*** Begin section ***

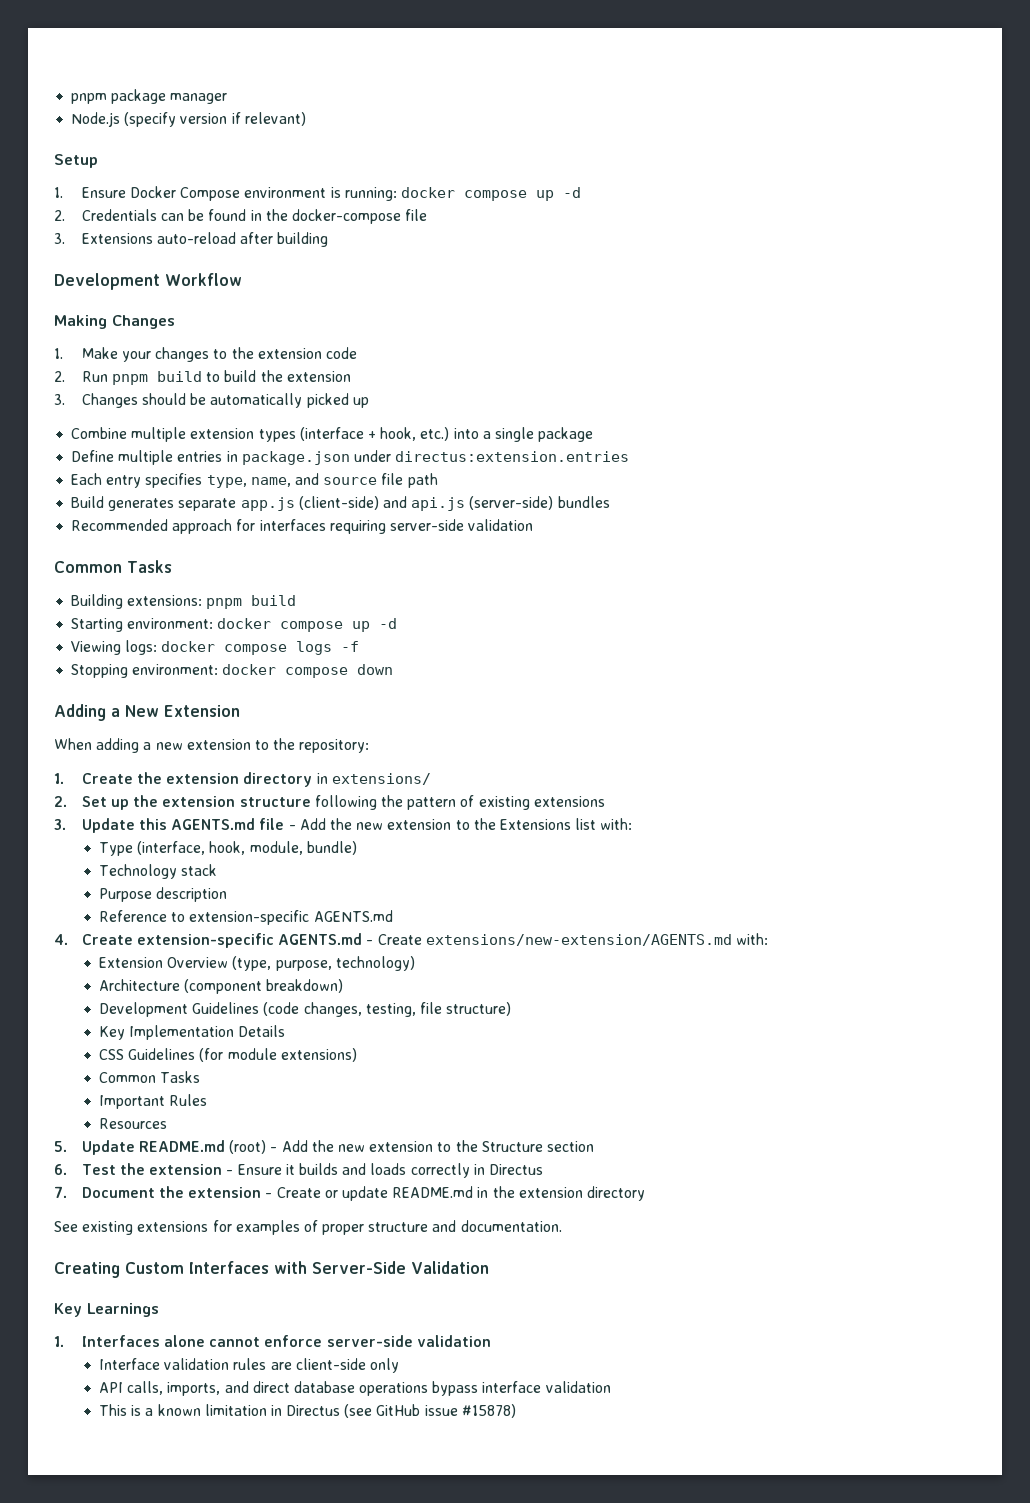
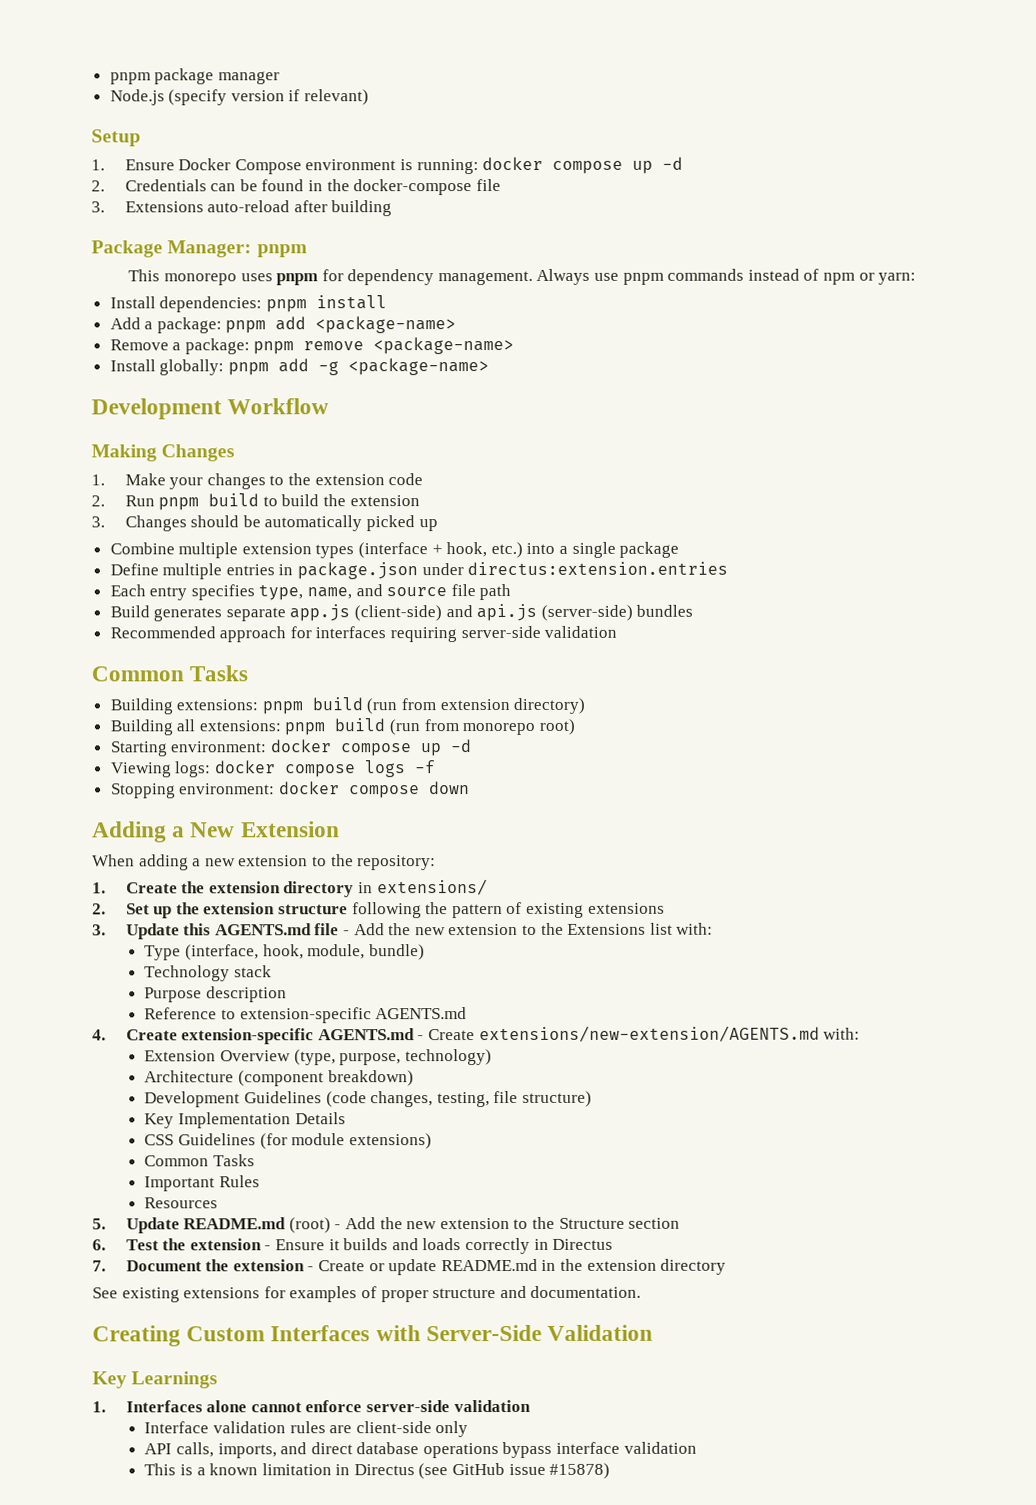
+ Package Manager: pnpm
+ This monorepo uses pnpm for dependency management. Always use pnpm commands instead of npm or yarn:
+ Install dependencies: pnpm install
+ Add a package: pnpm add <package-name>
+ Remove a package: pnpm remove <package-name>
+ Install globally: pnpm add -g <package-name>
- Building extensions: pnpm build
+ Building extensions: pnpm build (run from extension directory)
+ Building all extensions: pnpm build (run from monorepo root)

*** End section ***
*** Begin section ***

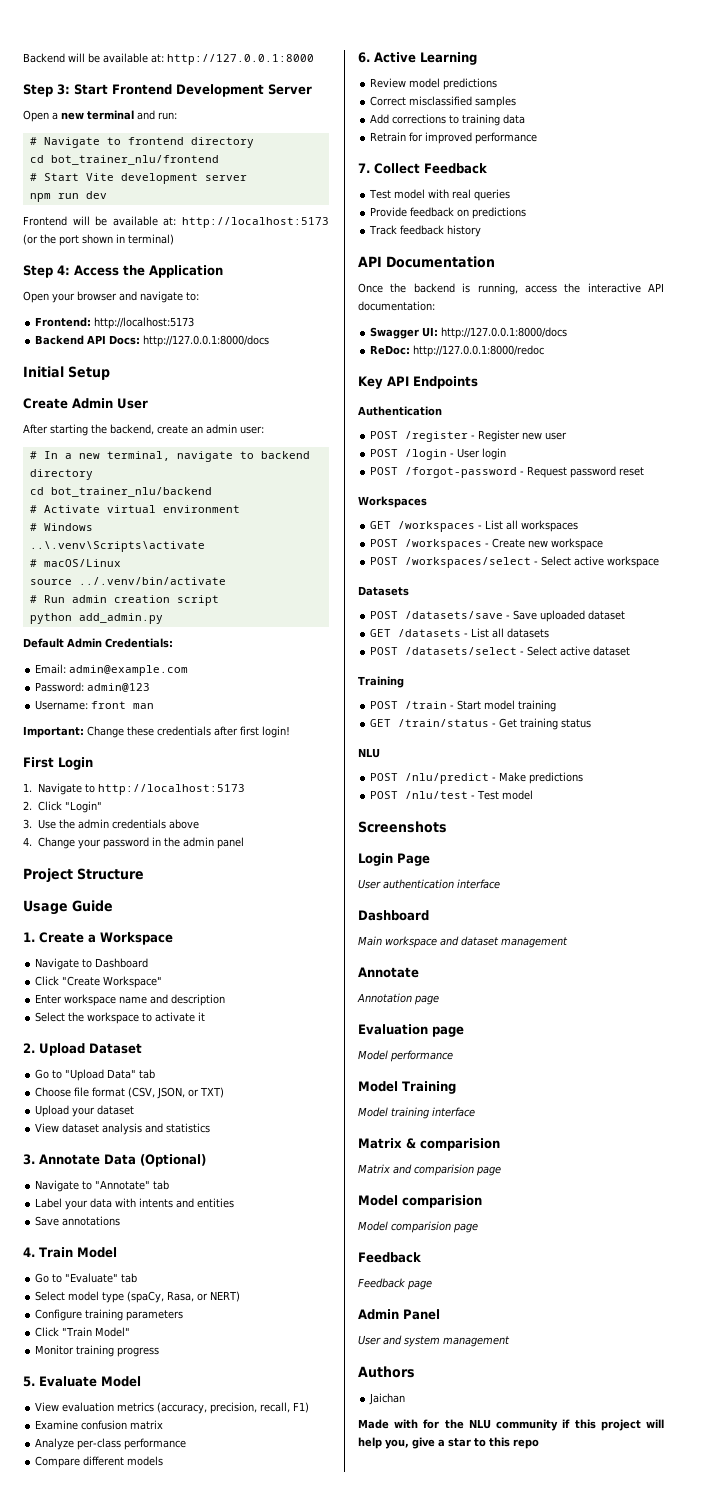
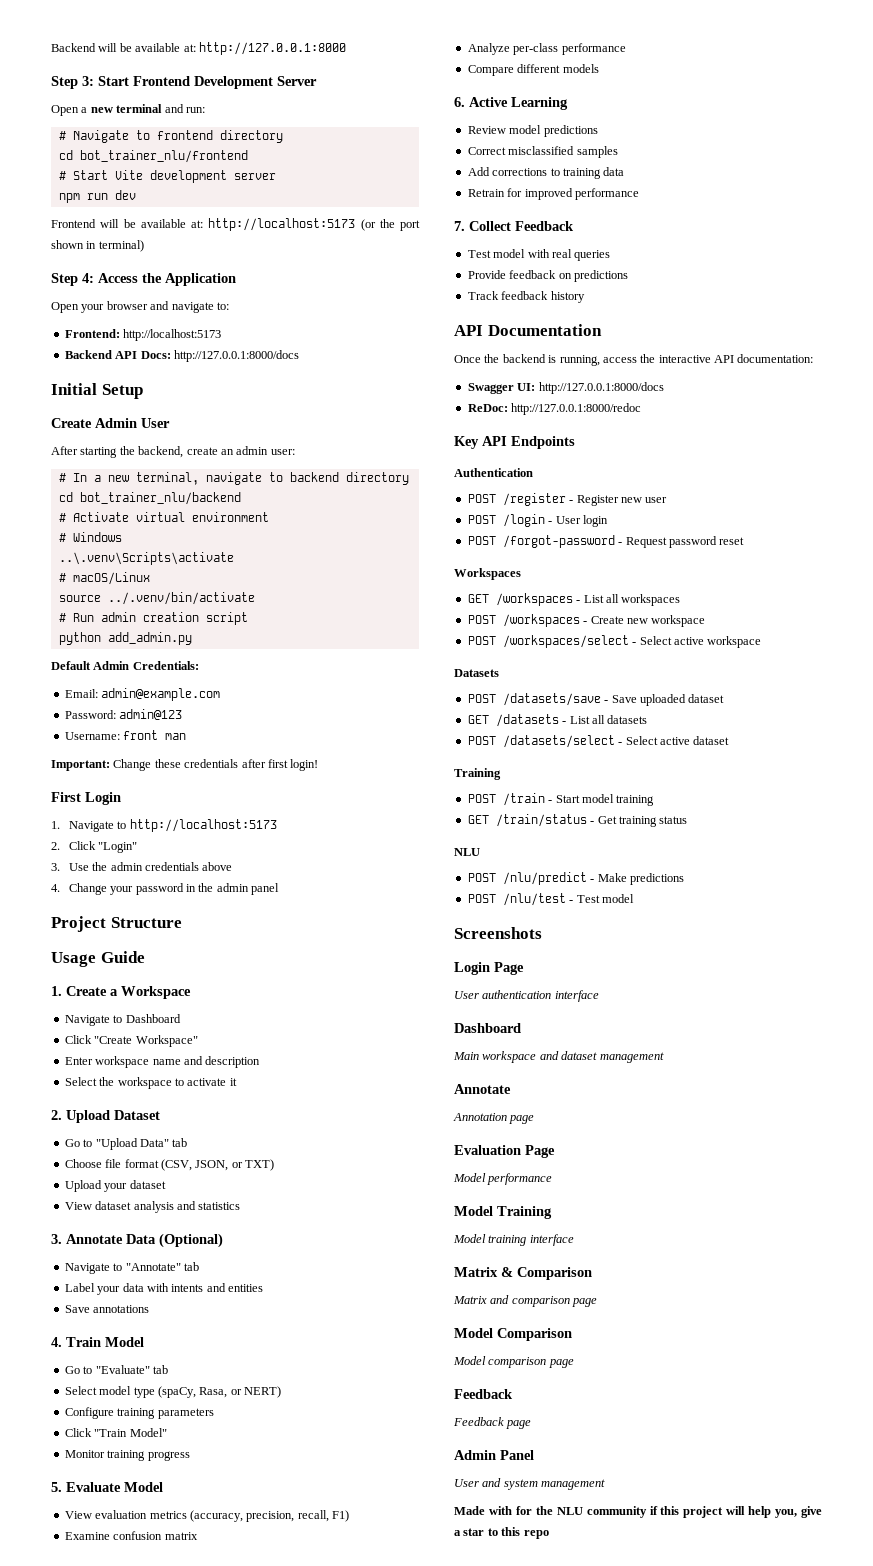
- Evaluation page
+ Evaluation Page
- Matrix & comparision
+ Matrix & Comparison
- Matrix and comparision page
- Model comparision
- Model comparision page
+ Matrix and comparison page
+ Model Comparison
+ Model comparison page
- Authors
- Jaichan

*** End section ***
*** Begin section ***

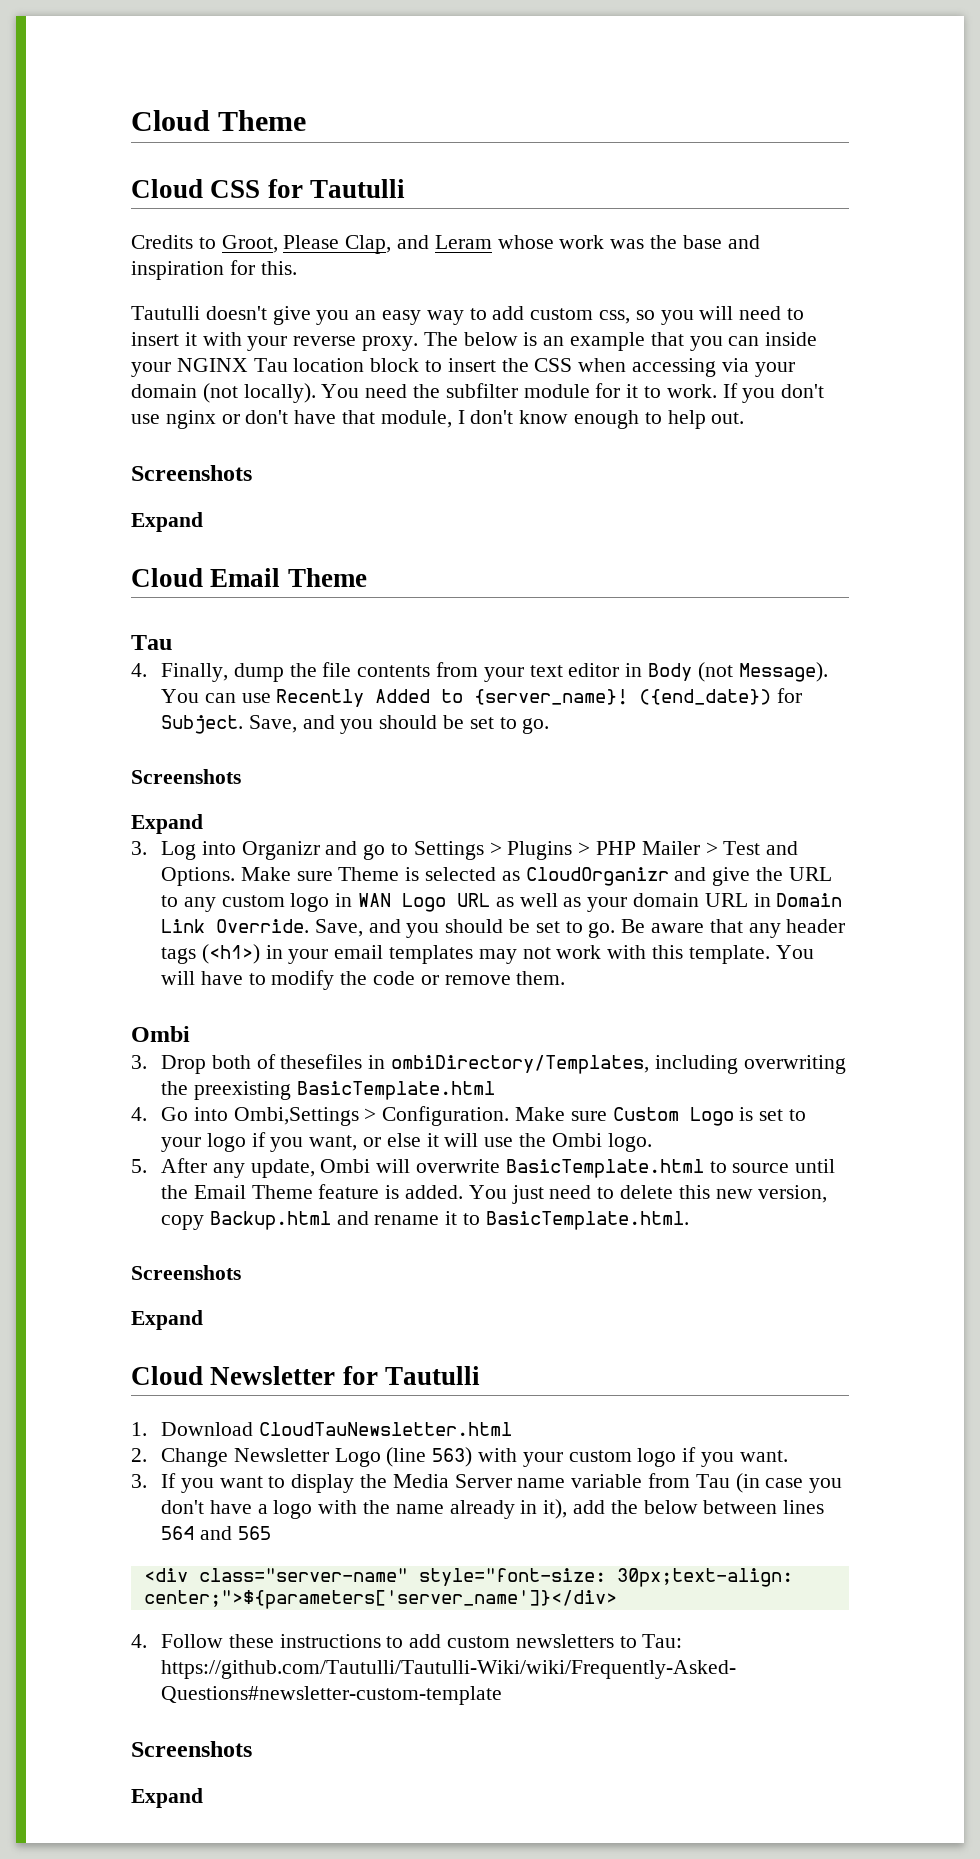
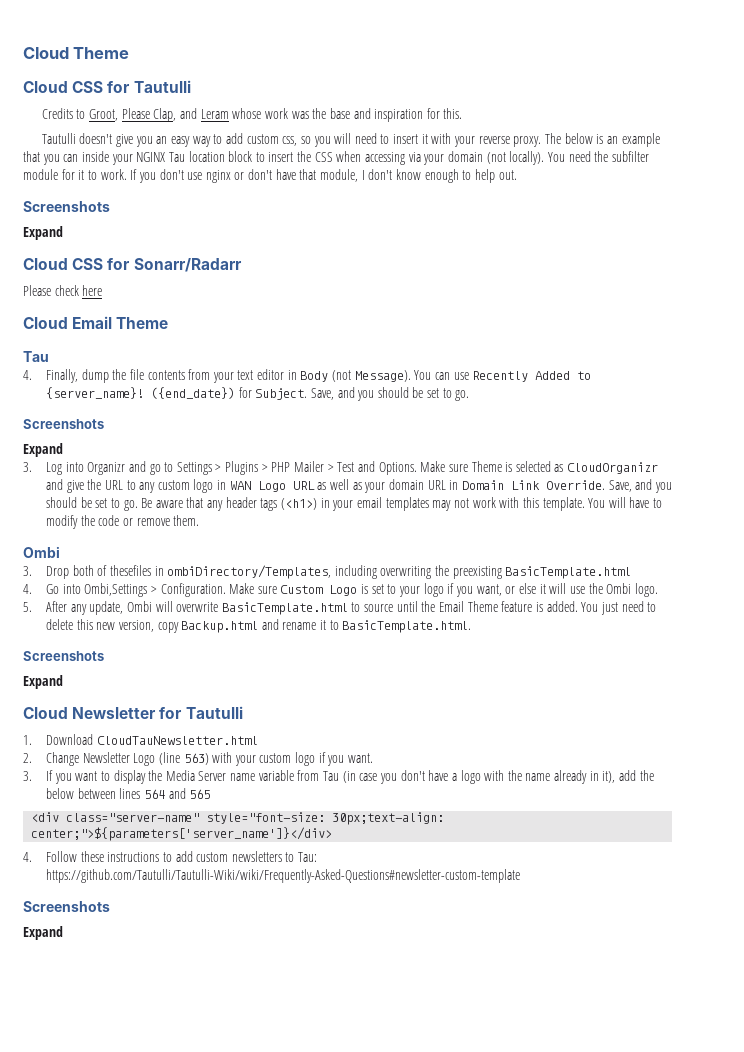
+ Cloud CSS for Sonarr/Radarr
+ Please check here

*** End section ***

Using the entries above, give back exactly the line containing "pnpm add <package-name>", the line containing "from monorepo root)", and every line between them, and nothing else.

+ Add a package: pnpm add <package-name>
+ Remove a package: pnpm remove <package-name>
+ Install globally: pnpm add -g <package-name>
- Building extensions: pnpm build
+ Building extensions: pnpm build (run from extension directory)
+ Building all extensions: pnpm build (run from monorepo root)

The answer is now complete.